Menurut Rendy, untuk mengatasi hal ini, pemerintah perlu meningkatkan kapasitas manajerial pengelola anggaran, memperketat pengawasan melalui audit independen dan partisipasi masyarakat, serta menyederhanakan prosedur birokrasi. Bukan dengan mengkaji porsi anggarannya.
“Meski punya banyak bahan evaluasi, menurut saya anggaran pendidikan yang menurut UU dialokasikan sebesar 20 persen terhadap belanja, perlu terus menjadi time table keberlanjutan pemerintahan berikutnya,” imbuhnya.
Sebab, ia melihat bahwa pengeluaran wajib seperti dana pendidikan menjadi semacam pengingat untuk meningkatkan kualitas anggaran tanpa harus menghapuskannya.

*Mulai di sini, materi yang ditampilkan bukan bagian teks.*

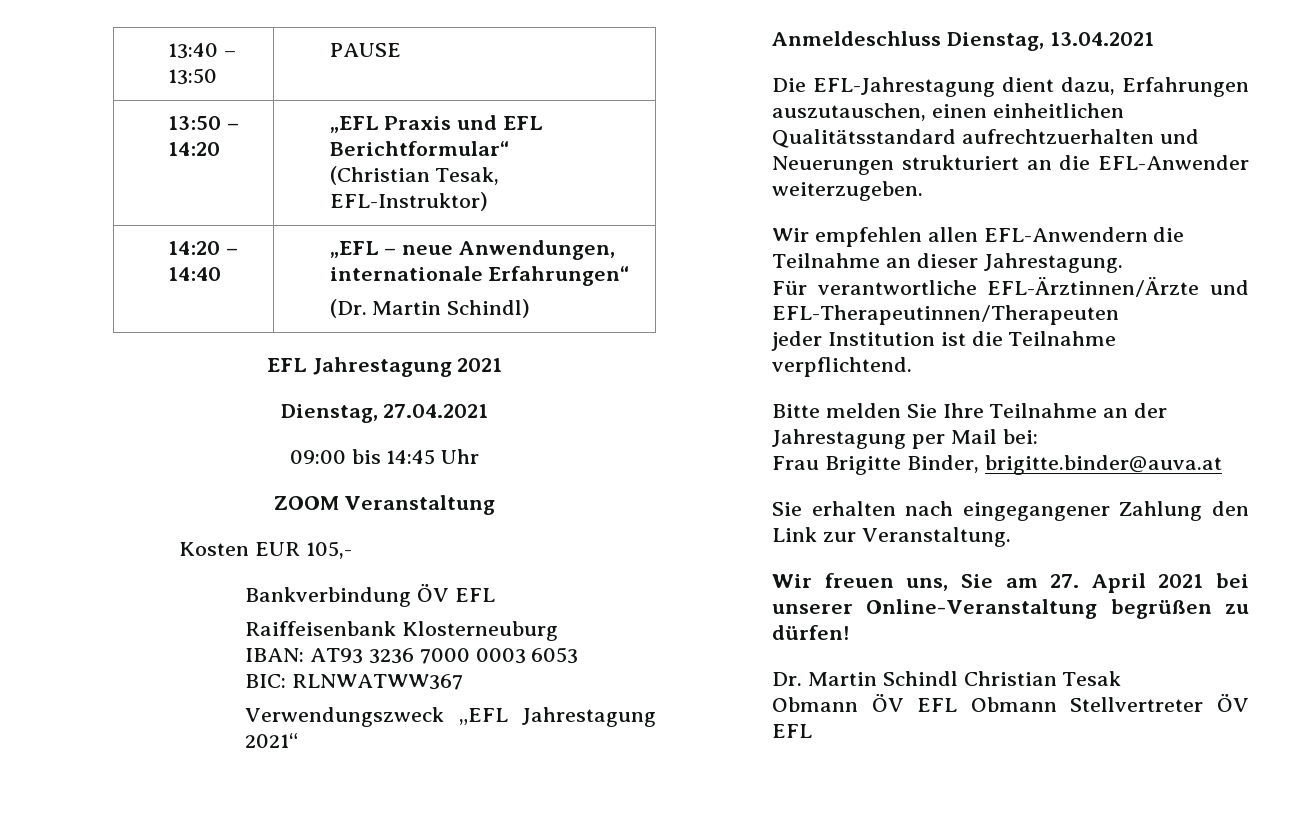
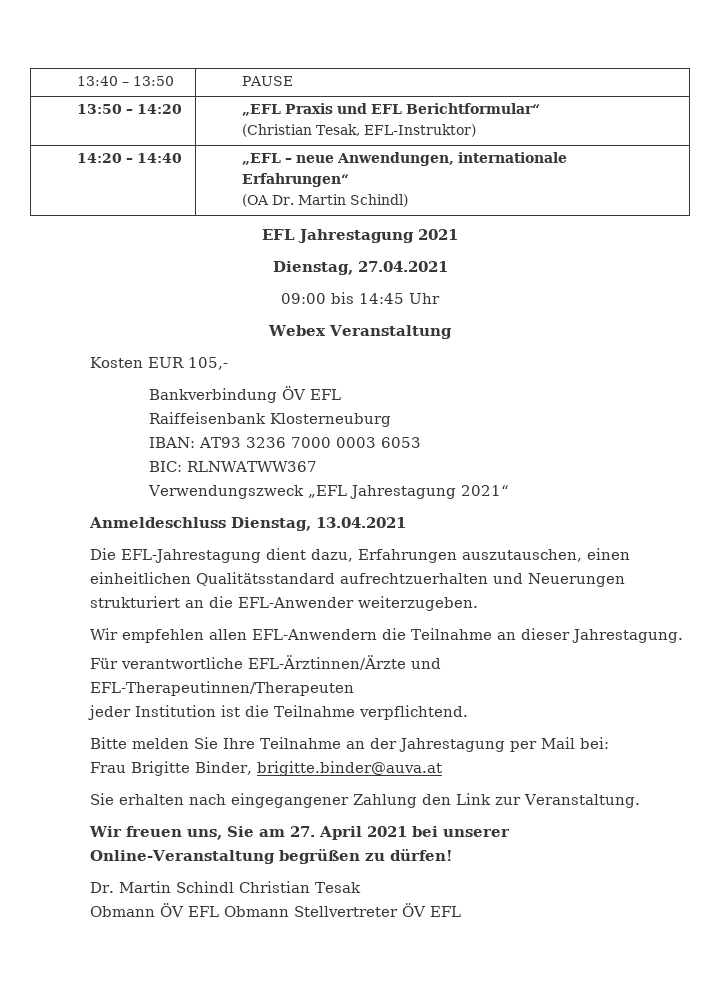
  14:20 – 14:40 | „EFL – neue Anwendungen, internationale Erfahrungen“
- (Dr. Martin Schindl)
+ (OA Dr. Martin Schindl)
- ZOOM Veranstaltung
+ Webex Veranstaltung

“Apalagi saya kira menjadi tidak bijak kalau alokasi anggaran pendidikan diganti berdasarkan pendapatan. Hal ini karena kita tahu bahwa dalam beberapa tahun terakhir pertumbuhan pendapatan itu relatif lebih kecil jika dibandingkan dengan pertumbuhan belanja,” kata dia.
Kondisi ini dikhawatirkan, apabila porsi dana pendidikan berdasarkan pendapatan, maka potensi anggaran yang didapatkan bisa jadi lebih kecil.
“Itu bisa terjadi, dibandingkan dengan alokasi yang sebelumnya ditotalkan dari belanja APBN secara keseluruhan. Jadi, dari alokasi anggaran dana pendidikan, yang perlu dievaluasi itu adalah dari sisi pengelolaannya,” pungkas Rendy.